WHEN SENT TO ANY SCHOOL OFFICER, HE HOLDS THE SAME ONLY IN HIS OFFICIAL CAPACITY, AND MUST DELIVER IT ON THE EXPIRATION OF HIS TERM TO HIS SUCCESSOR IN OFFICE.

PREFACE.

THE following pages contain a selection from the decisions rendered by the Superintendents of Common Schools, and their successor, the undersigned Superintendent of Public Instruction, since the publication of the volume known as Common School Decisions, by Gen. Dix, in 1837. Very many of the decisions made in the intervening period relate to the construction of statutes which have been so materially changed as to render their interpretation no longer important to the school officers. My more were devoted to the discussion of questions relating to the expediency of proposed alterations in the boundaries of districts, the location of school-houses, and other subjects of merely local interest. Those only have been reported which convey instruction upon points which the experience of the department has shown most frequently to give rise to doubts and misunderstanding, and to embarrass the practical administration of our school system. Of such points there are very few which have not been decided in numerous cases, but the repetition of similar decisions has been avoided as far as practicable.

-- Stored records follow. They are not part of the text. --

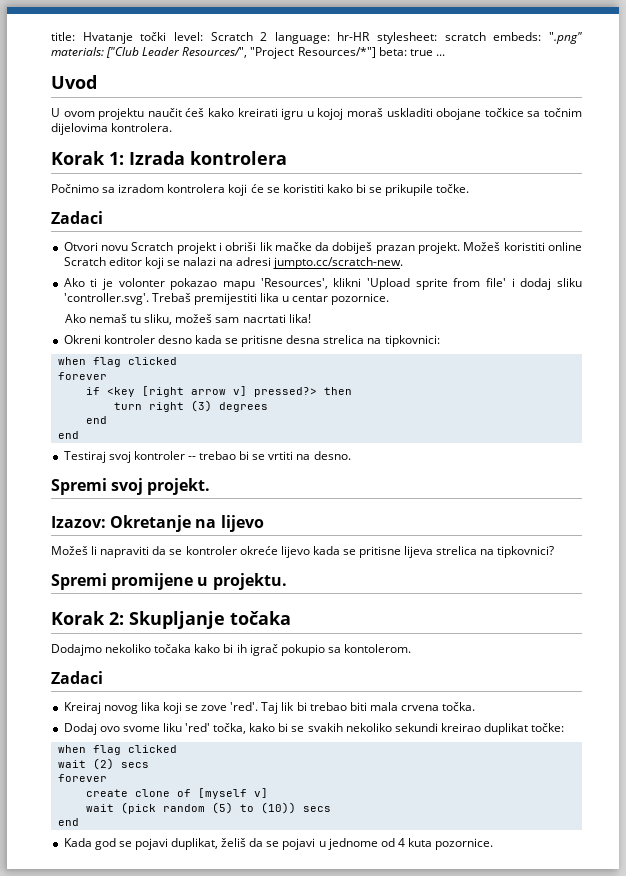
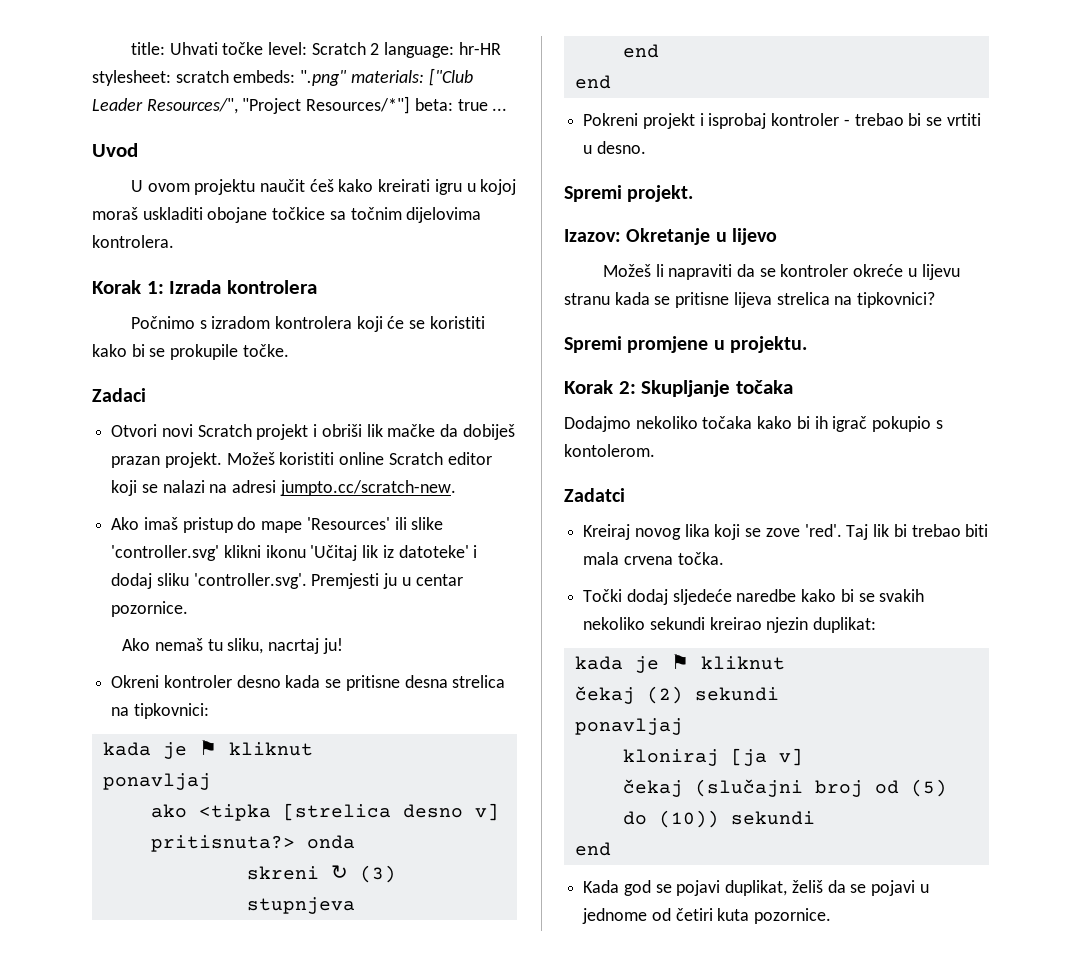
[82,32,167,44] Hvatanje točki -> [169,42,264,55] Uhvati točke
[102,187,116,193] sa -> [199,320,207,329] s
[385,184,434,196] prikupile -> [170,344,239,360] prokupile
[100,245,128,251] novu -> [161,424,193,437] novi
[90,278,506,290] ti je volonter pokazao mapu 'Resources', klikni 'Upload sprite from file' -> [143,517,444,533] [111,545,469,561] imaš pristup do mape 'Resources' ili slike 'controller.svg' klikni ikonu 'Učitaj lik iz datoteke'
[151,293,279,305] Trebaš premijestiti lika -> [311,573,398,589] Premjesti ju
[175,314,311,323] možeš sam nacrtati lika! -> [268,638,343,654] nacrtaj ju!
[57,357,177,367] [57,372,107,380] [85,386,352,397] [113,400,268,412] [85,416,107,424] [57,431,79,439] [63,451,196,463] when flag clicked // forever // if <key [right arrow v] pressed?> then // turn right (3) degrees // end // end // Testiraj svoj kontroler -- -> [102,740,313,759] [102,773,211,790] [150,803,499,821] [150,835,355,852] [246,865,396,883] [246,897,355,914] [622,44,659,58] [574,75,611,89] [583,113,850,129] kada je ⚑ kliknut // ponavljaj // ako <tipka [strelica desno v] pritisnuta?> onda // skreni ↻ (3) stupnjeva // end // end // Pokreni projekt i isprobaj kontroler -
[296,454,311,460] na -> [583,145,593,154] u
[111,478,144,495] svoj -> (622, 193) none
[195,519,217,528] na -> [715,232,727,242] u
[280,546,310,558] lijevo -> [907,264,960,280] [564,293,610,305] u lijevu stranu
[111,573,194,590] promijene -> [627,336,709,353] promjene
[327,647,341,653] sa -> [935,420,943,429] s
[51,671,103,684] Zadaci -> [564,488,625,502] Zadatci
[63,723,247,735] Dodaj ovo svome liku 'red' točka, -> [583,589,797,605] Točki dodaj sljedeće naredbe
[484,723,565,735] [57,745,177,755] [57,758,149,770] [57,774,107,782] [85,788,268,799] [85,802,331,814] duplikat točke: // when flag clicked // wait (2) secs // forever // create clone of [myself v] // wait (pick random (5) to (10)) secs -> [766,617,877,633] [574,654,785,673] [574,686,779,704] [574,718,683,735] [622,748,803,766] [622,779,947,797] [622,810,815,828] njezin duplikat: // kada je ⚑ kliknut // čekaj (2) sekundi // ponavljaj // kloniraj [ja v] // čekaj (slučajni broj od (5) do (10)) sekundi
[397,838,405,847] 4 -> [675,908,713,921] četiri

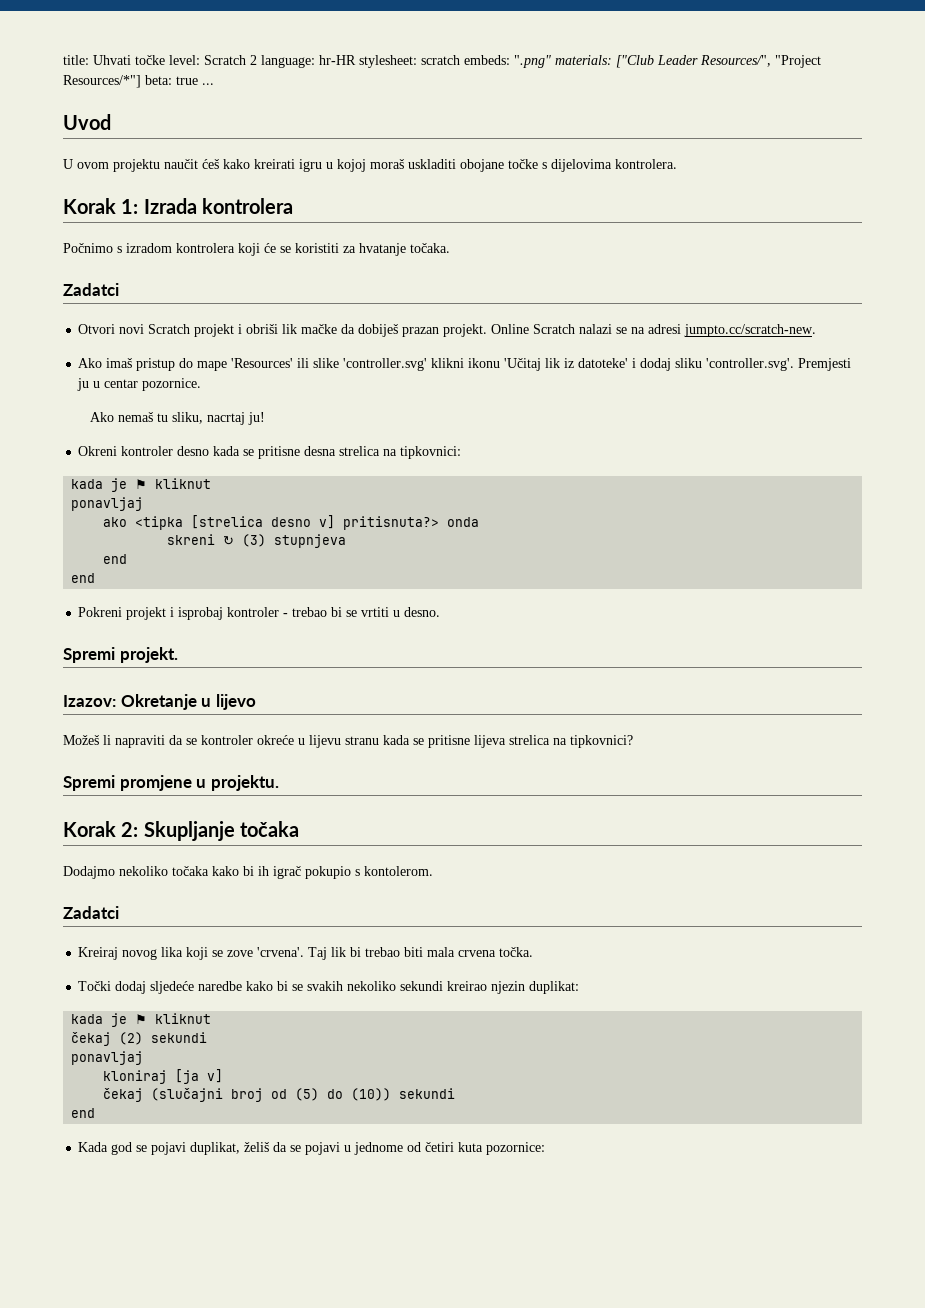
[272,207,402,220] točkice sa točnim -> [508,159,547,169] točke s
[92,344,289,360] [92,388,146,402] kako bi se prokupile točke. // Zadaci -> [343,243,450,256] [63,283,119,296] za hvatanje točaka. // Zadatci
[226,452,492,465] [111,480,205,496] Možeš koristiti online Scratch editor koji se nalazi -> [491,324,628,334] Online Scratch nalazi se
[804,524,842,537] 'red'. -> [257,947,305,957] 'crvena'.
[754,908,832,924] pozornice. -> [486,1142,546,1155] pozornice:

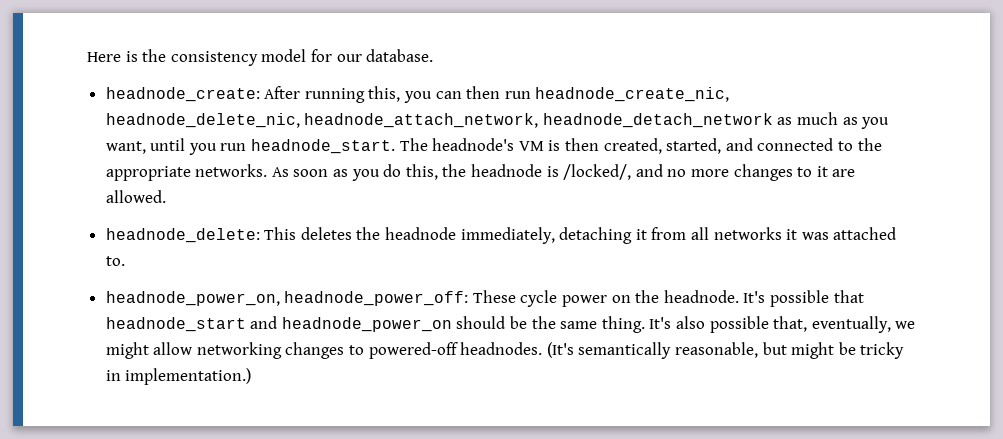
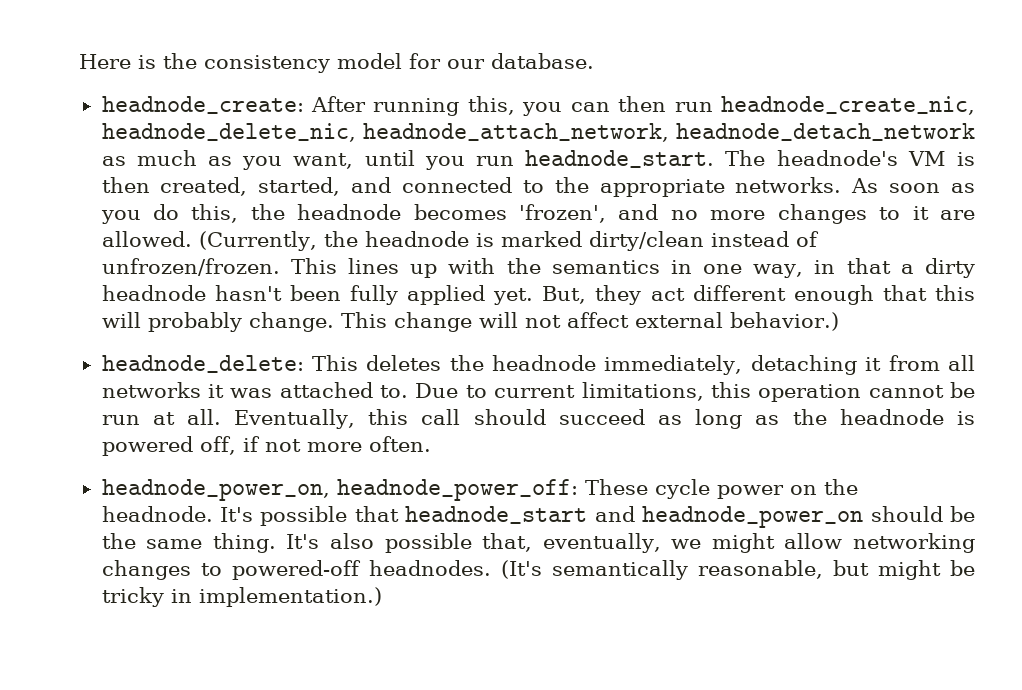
[546,164,632,180] is /locked/, -> [413,204,607,223] becomes 'frozen',
(166, 196) none -> [198,231,819,251] [101,258,975,278] [101,285,976,305] [101,312,839,332] (Currently, the headnode is marked dirty/clean instead of unfrozen/frozen. This lines up with the semantics in one way, in that a dirty headnode hasn't been fully applied yet. But, they act different enough that this will probably change. This change will not affect external behavior.)
(125, 261) none -> [415,382,976,402] [101,409,975,429] [101,436,431,456] Due to current limitations, this operation cannot be run at all. Eventually, this call should succeed as long as the headnode is powered off, if not more often.

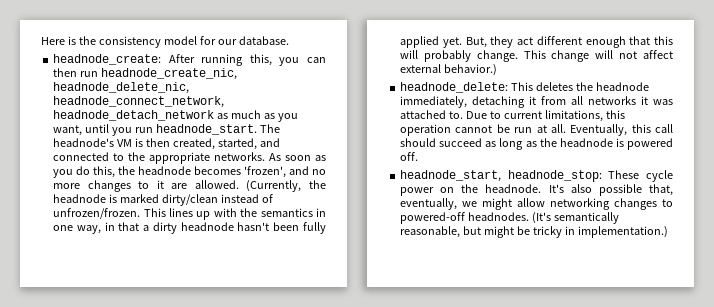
[362,123,669,142] headnode_attach_network, -> [53,96,225,108] headnode_connect_network,
[199,436,431,455] [101,479,578,501] off, if not more often. // headnode_power_on, headnode_power_off: -> [400,152,419,161] [400,170,602,182] off. // headnode_start, headnode_stop:
[260,506,975,528] [101,533,320,553] possible that headnode_start and headnode_power_on should be the same thing. It's -> (564, 188) none

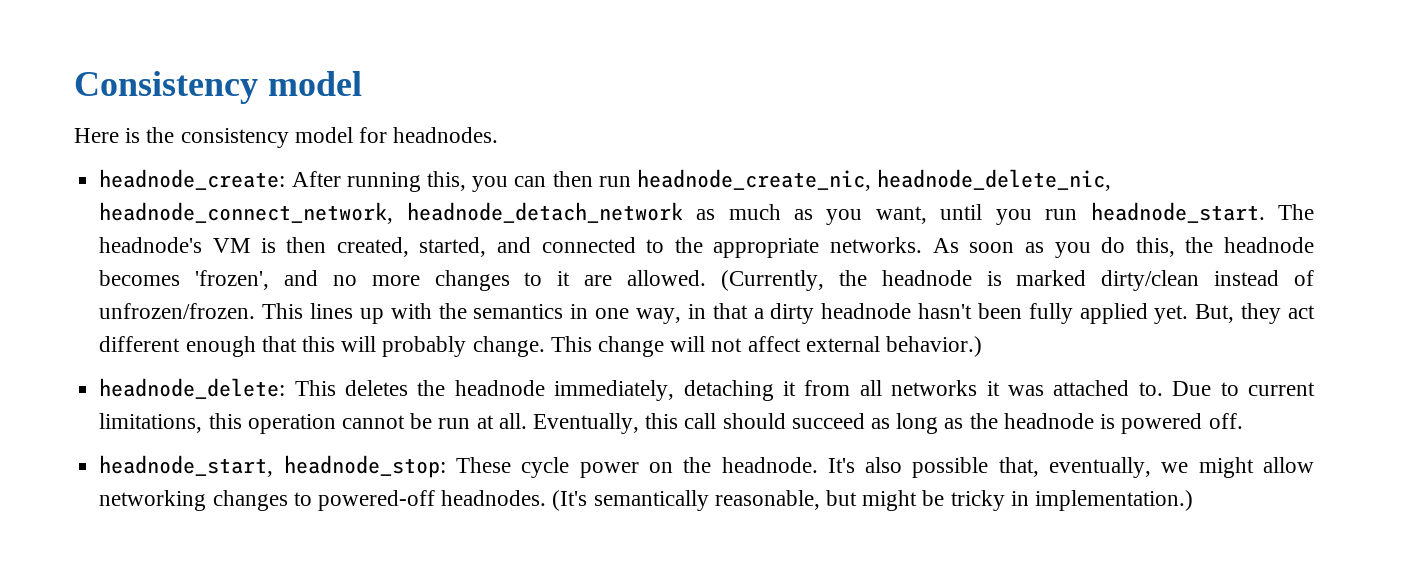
(41, 41) none -> [74,71,362,104] Consistency model //
[217,36,289,45] our database. -> [393,127,499,143] headnodes.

The legislature having directed the publication and distribution of the laws relating to schools in the same volume with a Digest of the Decisions of the State Superintendents, while the latter was in preparation, it seemed advisable to arrange, in the form of comments upon the various sections of the statutes, much that would otherwise have found a place in the Digest. Greater facility of reference was thus secured, and the opportunity offered of giving such instructions as may serve to anticipate and prevent the most common occasions of difficulty. These may seem to the intelligent reader as in many instances unnecessarily minute, and as presupposing an almost incredible inattention on the part of school officers to the ordinary forms of business and to the

precautions against litigation, which every prudent man is in the habit of observing. The experience of the department, however, suggests the apprehension that the error will be found rather on the side of omission than in giving information that is not required. The changes in the law affecting the local administration of district affairs have been very trifling, but the constant repetition of inquiries in regard to the modes of proceeding under it, indicates that the exposition cannot be made too specific or minute for the practical wants of a class of officers so frequently changing, and so destitute of facilities for obtaining legal advice, as those of the school districts.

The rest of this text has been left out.